(Records from a collection)
....

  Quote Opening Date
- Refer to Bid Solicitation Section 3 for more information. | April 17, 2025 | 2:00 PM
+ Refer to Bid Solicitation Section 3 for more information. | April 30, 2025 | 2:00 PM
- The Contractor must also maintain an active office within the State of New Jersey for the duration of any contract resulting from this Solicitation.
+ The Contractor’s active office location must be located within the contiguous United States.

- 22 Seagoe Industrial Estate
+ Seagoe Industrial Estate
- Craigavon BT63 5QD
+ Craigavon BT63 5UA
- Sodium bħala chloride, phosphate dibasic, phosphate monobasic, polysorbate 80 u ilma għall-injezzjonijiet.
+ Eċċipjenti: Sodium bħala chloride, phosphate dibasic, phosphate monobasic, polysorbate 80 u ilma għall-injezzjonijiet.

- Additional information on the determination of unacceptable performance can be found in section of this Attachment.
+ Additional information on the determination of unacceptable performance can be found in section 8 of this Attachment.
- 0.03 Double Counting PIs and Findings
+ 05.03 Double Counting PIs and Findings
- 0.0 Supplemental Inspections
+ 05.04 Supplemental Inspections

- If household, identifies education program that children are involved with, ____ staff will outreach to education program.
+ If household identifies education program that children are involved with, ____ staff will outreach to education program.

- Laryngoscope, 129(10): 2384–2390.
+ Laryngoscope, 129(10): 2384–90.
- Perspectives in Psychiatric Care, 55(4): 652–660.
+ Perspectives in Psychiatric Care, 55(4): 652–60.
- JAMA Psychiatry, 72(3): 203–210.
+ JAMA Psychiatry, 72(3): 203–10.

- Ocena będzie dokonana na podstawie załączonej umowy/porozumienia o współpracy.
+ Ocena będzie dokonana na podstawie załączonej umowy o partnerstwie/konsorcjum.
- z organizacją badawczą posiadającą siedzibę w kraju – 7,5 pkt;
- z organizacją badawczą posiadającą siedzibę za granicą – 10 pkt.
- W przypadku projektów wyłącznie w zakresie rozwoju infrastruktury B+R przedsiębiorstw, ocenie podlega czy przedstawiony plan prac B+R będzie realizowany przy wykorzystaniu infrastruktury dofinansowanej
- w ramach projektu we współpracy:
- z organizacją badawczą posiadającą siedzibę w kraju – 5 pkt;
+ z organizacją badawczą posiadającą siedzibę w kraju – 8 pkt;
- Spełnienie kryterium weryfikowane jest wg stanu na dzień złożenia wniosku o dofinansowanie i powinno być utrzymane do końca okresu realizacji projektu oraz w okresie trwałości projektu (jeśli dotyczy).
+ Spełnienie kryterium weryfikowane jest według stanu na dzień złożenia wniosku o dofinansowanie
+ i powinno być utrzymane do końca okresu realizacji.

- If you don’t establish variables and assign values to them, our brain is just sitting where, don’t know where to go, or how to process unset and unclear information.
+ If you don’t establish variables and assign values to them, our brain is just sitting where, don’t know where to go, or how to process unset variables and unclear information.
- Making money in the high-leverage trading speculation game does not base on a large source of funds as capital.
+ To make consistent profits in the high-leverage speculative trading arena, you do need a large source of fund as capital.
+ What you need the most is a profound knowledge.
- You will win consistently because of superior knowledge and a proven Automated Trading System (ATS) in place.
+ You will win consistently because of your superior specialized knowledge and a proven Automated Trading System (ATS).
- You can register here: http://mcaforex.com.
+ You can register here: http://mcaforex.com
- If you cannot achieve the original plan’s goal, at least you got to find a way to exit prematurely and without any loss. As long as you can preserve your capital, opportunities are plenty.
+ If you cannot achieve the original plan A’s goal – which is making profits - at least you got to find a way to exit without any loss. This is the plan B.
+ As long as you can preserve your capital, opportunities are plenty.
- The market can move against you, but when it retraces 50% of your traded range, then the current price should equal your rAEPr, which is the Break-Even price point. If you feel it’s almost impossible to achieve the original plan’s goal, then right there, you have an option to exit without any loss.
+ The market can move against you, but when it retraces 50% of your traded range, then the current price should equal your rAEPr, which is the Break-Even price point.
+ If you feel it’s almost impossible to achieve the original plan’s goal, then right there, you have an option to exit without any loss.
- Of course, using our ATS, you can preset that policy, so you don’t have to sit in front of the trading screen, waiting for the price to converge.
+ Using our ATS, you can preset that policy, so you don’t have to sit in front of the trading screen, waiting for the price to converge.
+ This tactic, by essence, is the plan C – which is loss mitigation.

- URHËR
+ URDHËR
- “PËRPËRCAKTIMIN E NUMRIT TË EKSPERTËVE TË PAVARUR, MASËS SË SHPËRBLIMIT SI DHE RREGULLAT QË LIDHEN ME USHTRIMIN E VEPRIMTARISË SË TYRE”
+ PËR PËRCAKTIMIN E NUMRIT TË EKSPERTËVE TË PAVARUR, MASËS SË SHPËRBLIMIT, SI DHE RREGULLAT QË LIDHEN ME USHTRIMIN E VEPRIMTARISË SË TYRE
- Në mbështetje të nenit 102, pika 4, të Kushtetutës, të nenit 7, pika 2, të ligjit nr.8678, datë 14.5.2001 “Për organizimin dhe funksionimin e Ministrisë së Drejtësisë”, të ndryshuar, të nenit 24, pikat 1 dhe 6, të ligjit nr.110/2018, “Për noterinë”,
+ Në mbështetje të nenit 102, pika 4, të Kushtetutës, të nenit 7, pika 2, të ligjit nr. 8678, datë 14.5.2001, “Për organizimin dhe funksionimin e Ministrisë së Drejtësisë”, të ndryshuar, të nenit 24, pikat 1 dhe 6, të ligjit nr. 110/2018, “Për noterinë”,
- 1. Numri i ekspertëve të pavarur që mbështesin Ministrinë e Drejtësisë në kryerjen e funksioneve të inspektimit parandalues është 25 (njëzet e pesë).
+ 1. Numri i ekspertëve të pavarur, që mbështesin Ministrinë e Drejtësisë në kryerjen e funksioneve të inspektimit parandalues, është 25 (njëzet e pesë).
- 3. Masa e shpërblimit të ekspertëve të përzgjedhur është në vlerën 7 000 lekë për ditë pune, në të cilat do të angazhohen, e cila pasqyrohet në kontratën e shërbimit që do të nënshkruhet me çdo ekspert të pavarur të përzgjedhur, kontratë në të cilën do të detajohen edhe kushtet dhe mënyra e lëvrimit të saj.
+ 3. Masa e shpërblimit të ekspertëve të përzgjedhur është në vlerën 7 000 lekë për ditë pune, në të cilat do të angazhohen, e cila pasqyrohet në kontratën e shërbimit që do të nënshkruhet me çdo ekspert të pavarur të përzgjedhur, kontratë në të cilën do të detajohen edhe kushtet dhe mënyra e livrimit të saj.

....

= PROBLEM REQUIREMENTS =
Of the entries above, repeat exactly the lines from the line with "- 0.0 Supplemental Inspections" through the line with "fund as capital.", both of them included.

= PROBLEM SOLUTION =
- 0.0 Supplemental Inspections
+ 05.04 Supplemental Inspections

- If household, identifies education program that children are involved with, ____ staff will outreach to education program.
+ If household identifies education program that children are involved with, ____ staff will outreach to education program.

- Laryngoscope, 129(10): 2384–2390.
+ Laryngoscope, 129(10): 2384–90.
- Perspectives in Psychiatric Care, 55(4): 652–660.
+ Perspectives in Psychiatric Care, 55(4): 652–60.
- JAMA Psychiatry, 72(3): 203–210.
+ JAMA Psychiatry, 72(3): 203–10.

- Ocena będzie dokonana na podstawie załączonej umowy/porozumienia o współpracy.
+ Ocena będzie dokonana na podstawie załączonej umowy o partnerstwie/konsorcjum.
- z organizacją badawczą posiadającą siedzibę w kraju – 7,5 pkt;
- z organizacją badawczą posiadającą siedzibę za granicą – 10 pkt.
- W przypadku projektów wyłącznie w zakresie rozwoju infrastruktury B+R przedsiębiorstw, ocenie podlega czy przedstawiony plan prac B+R będzie realizowany przy wykorzystaniu infrastruktury dofinansowanej
- w ramach projektu we współpracy:
- z organizacją badawczą posiadającą siedzibę w kraju – 5 pkt;
+ z organizacją badawczą posiadającą siedzibę w kraju – 8 pkt;
- Spełnienie kryterium weryfikowane jest wg stanu na dzień złożenia wniosku o dofinansowanie i powinno być utrzymane do końca okresu realizacji projektu oraz w okresie trwałości projektu (jeśli dotyczy).
+ Spełnienie kryterium weryfikowane jest według stanu na dzień złożenia wniosku o dofinansowanie
+ i powinno być utrzymane do końca okresu realizacji.

- If you don’t establish variables and assign values to them, our brain is just sitting where, don’t know where to go, or how to process unset and unclear information.
+ If you don’t establish variables and assign values to them, our brain is just sitting where, don’t know where to go, or how to process unset variables and unclear information.
- Making money in the high-leverage trading speculation game does not base on a large source of funds as capital.
+ To make consistent profits in the high-leverage speculative trading arena, you do need a large source of fund as capital.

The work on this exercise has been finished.